[[ PROVIDED ENTRIES, beginning ]]

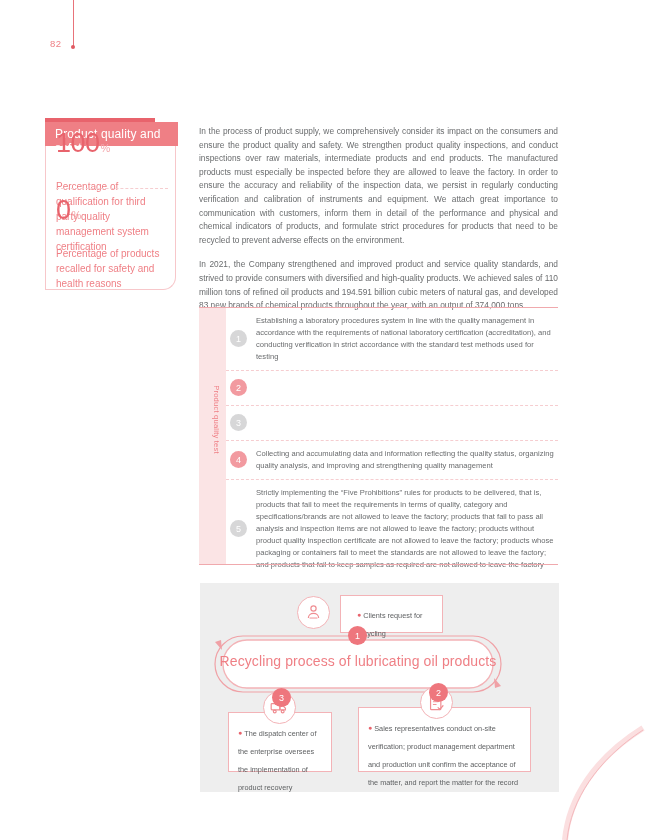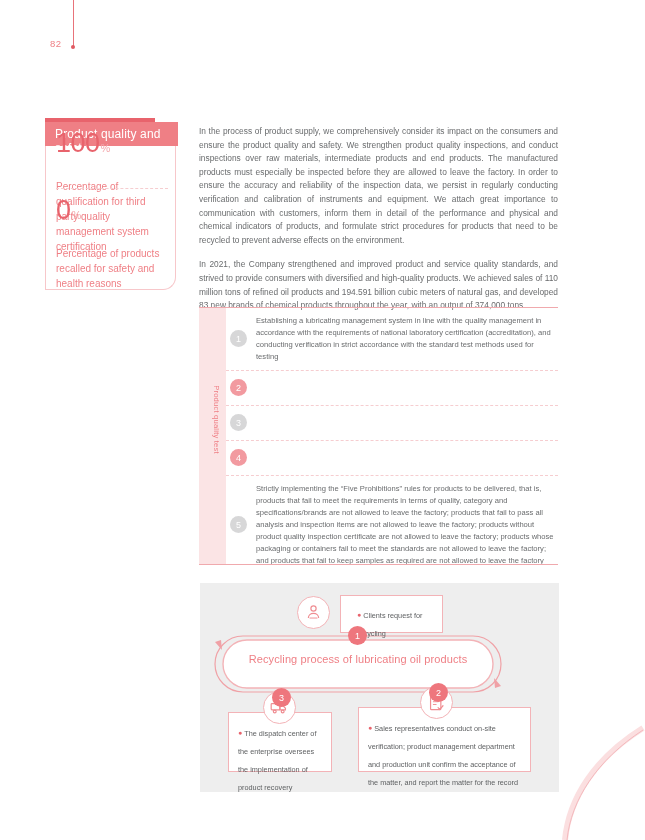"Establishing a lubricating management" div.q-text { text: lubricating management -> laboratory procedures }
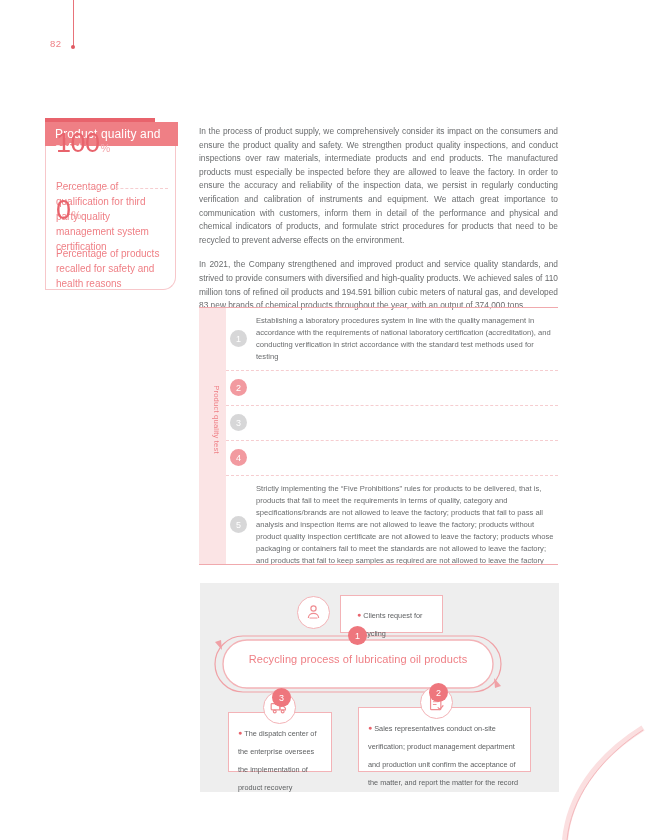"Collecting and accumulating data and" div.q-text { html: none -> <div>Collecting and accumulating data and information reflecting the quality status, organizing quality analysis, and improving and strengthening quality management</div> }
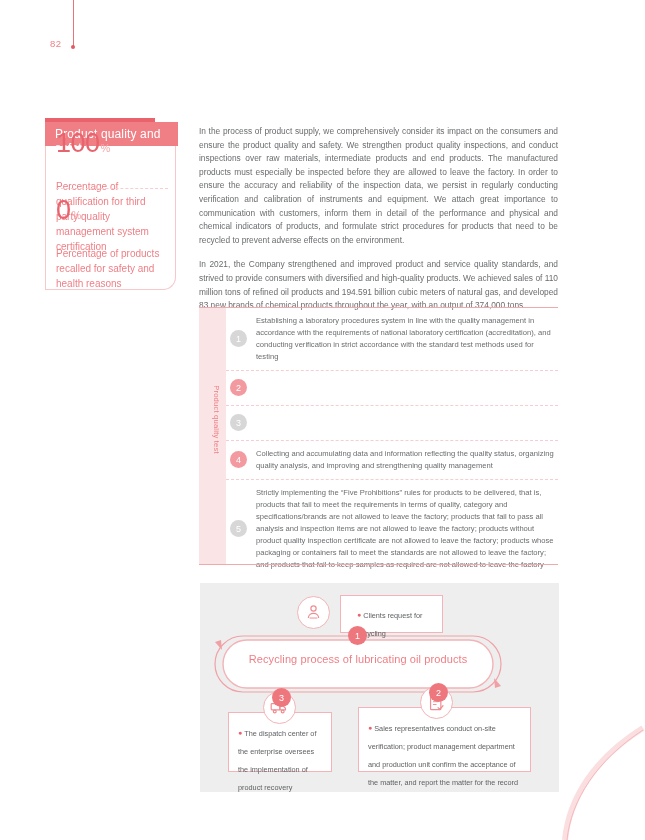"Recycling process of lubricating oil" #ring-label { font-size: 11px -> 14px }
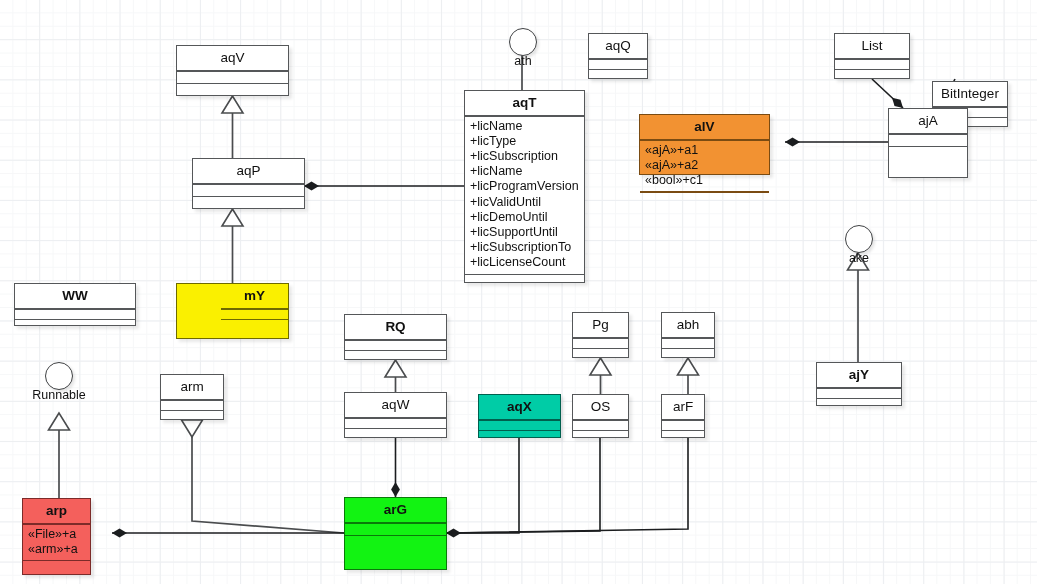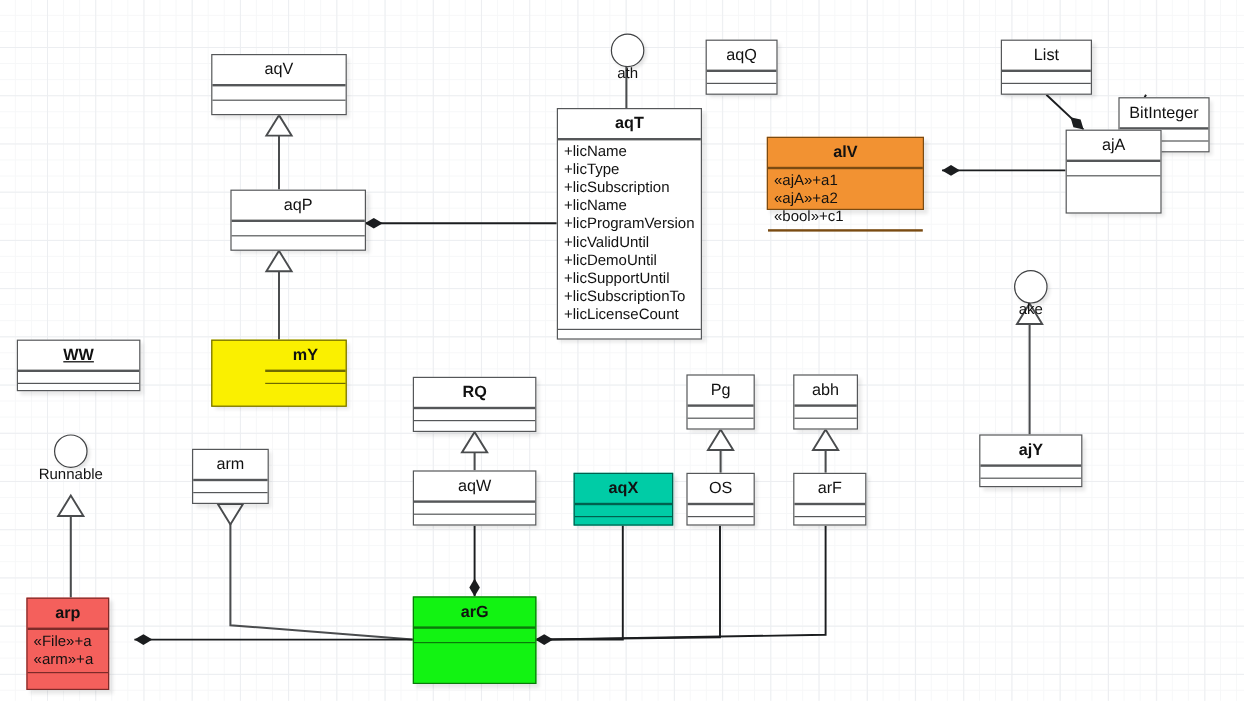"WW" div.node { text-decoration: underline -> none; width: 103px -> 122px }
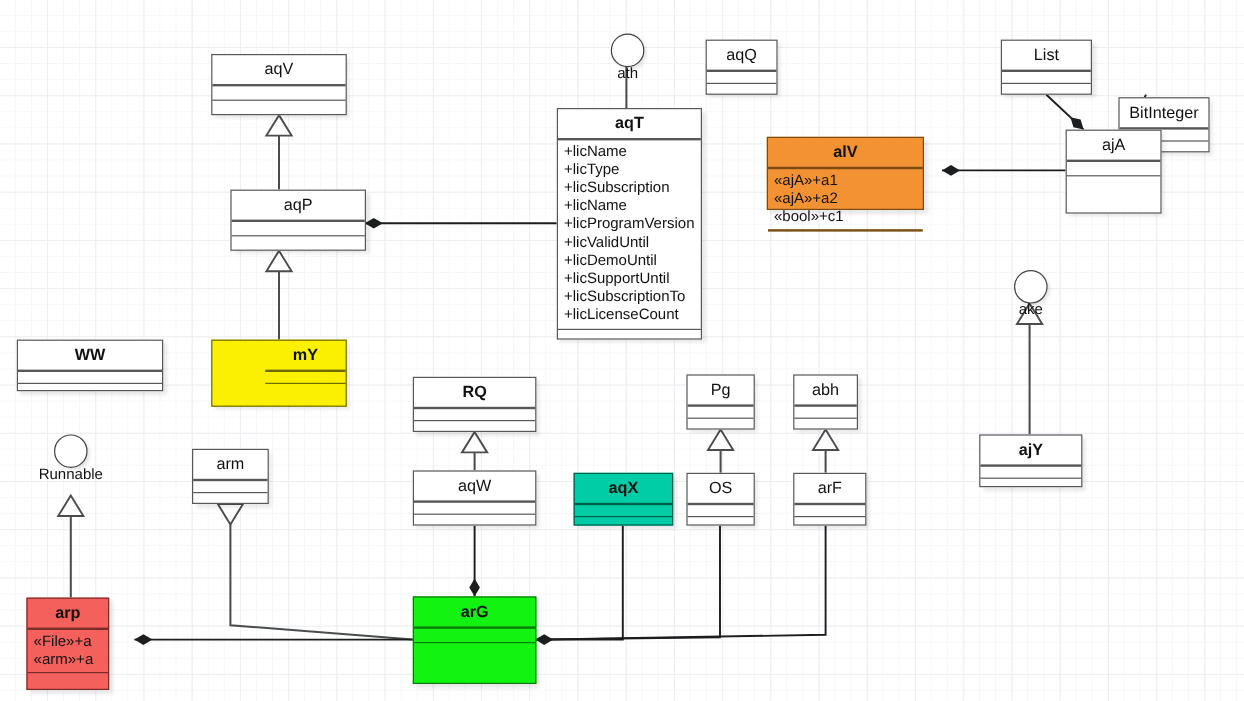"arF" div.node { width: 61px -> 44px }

[[ PROVIDED ENTRIES, end ]]

## YOUR OBJECTIVE:
Please output the listing above exactly from its first line through the line with "html: none ->", both included, and nothing beyond that line. Omit pictures.

## COMPLETED EXERCISE:
"Establishing a lubricating management" div.q-text { text: lubricating management -> laboratory procedures }
"Collecting and accumulating data and" div.q-text { html: none -> <div>Collecting and accumulating data and information reflecting the quality status, organizing quality analysis, and improving and strengthening quality management</div> }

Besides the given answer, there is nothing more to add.